[Extracted entries]
┏━━

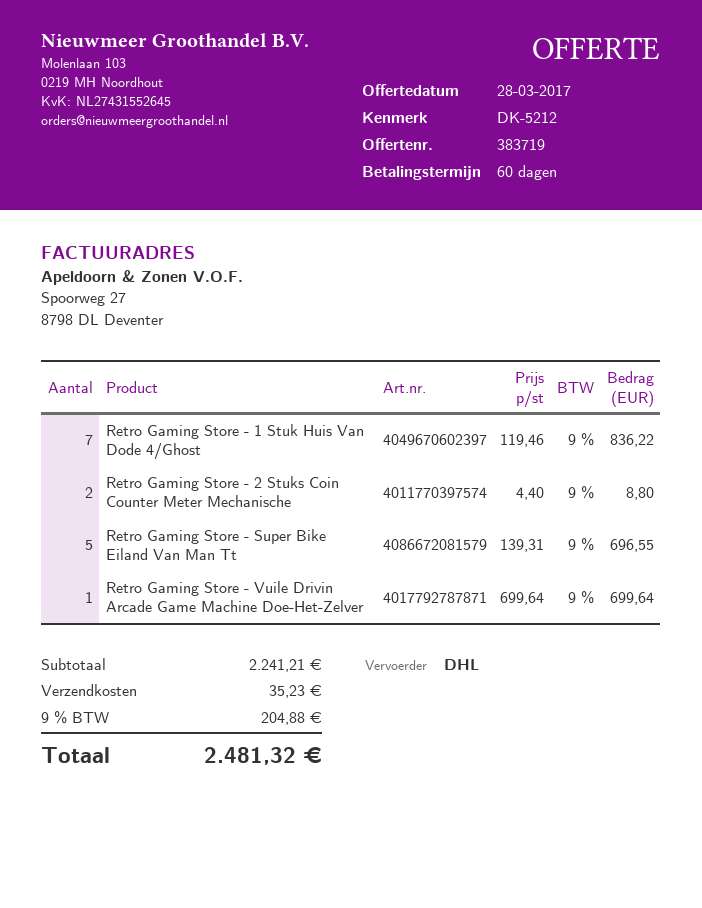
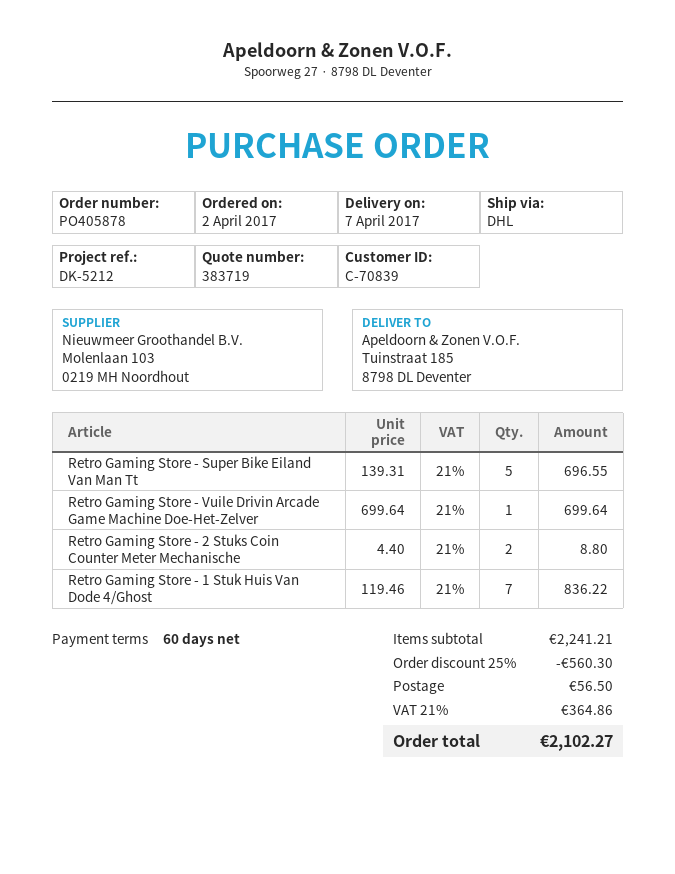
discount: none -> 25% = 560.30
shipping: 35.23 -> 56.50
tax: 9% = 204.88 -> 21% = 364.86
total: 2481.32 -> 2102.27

┗━━
┏━━

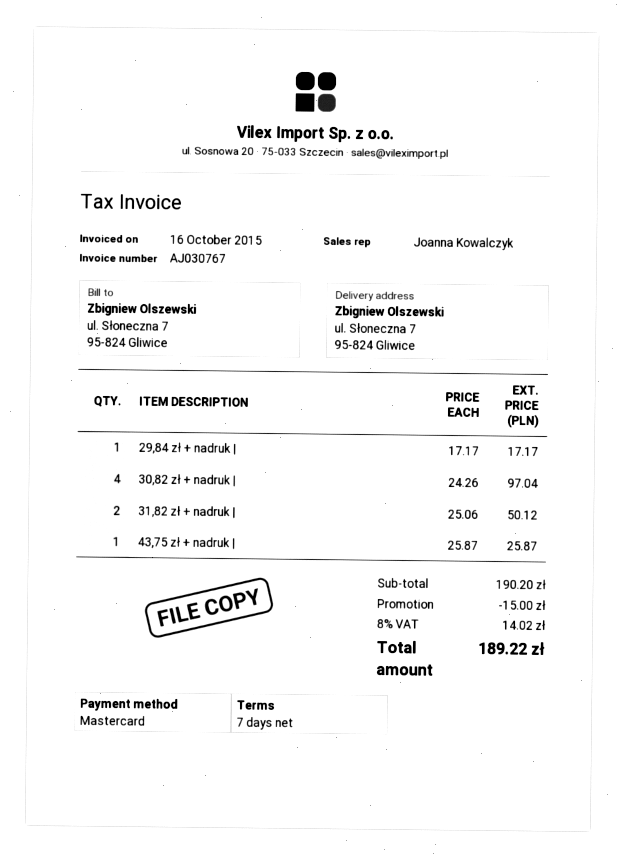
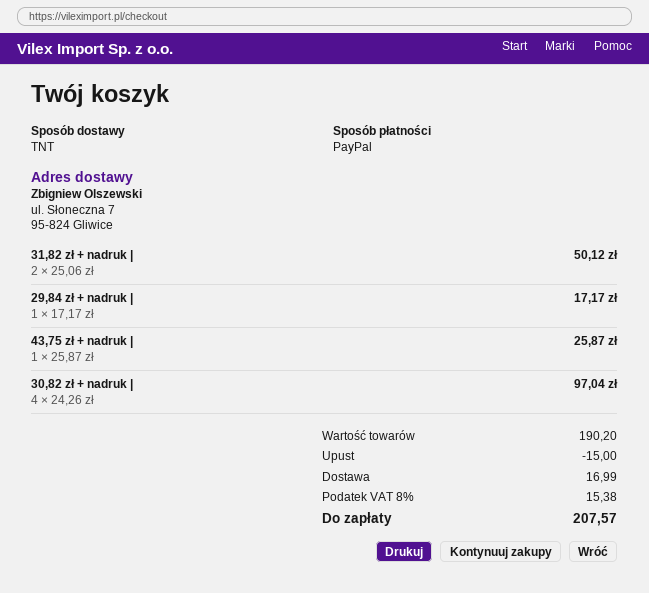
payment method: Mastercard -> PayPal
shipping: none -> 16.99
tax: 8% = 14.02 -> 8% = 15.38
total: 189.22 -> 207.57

┗━━
┏━━

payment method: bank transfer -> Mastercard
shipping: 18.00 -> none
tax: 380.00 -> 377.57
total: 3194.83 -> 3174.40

┗━━

[What the task requires]
Across the listing above, tally the lines that include "method". Only the total is wanted.

[Answer section]
2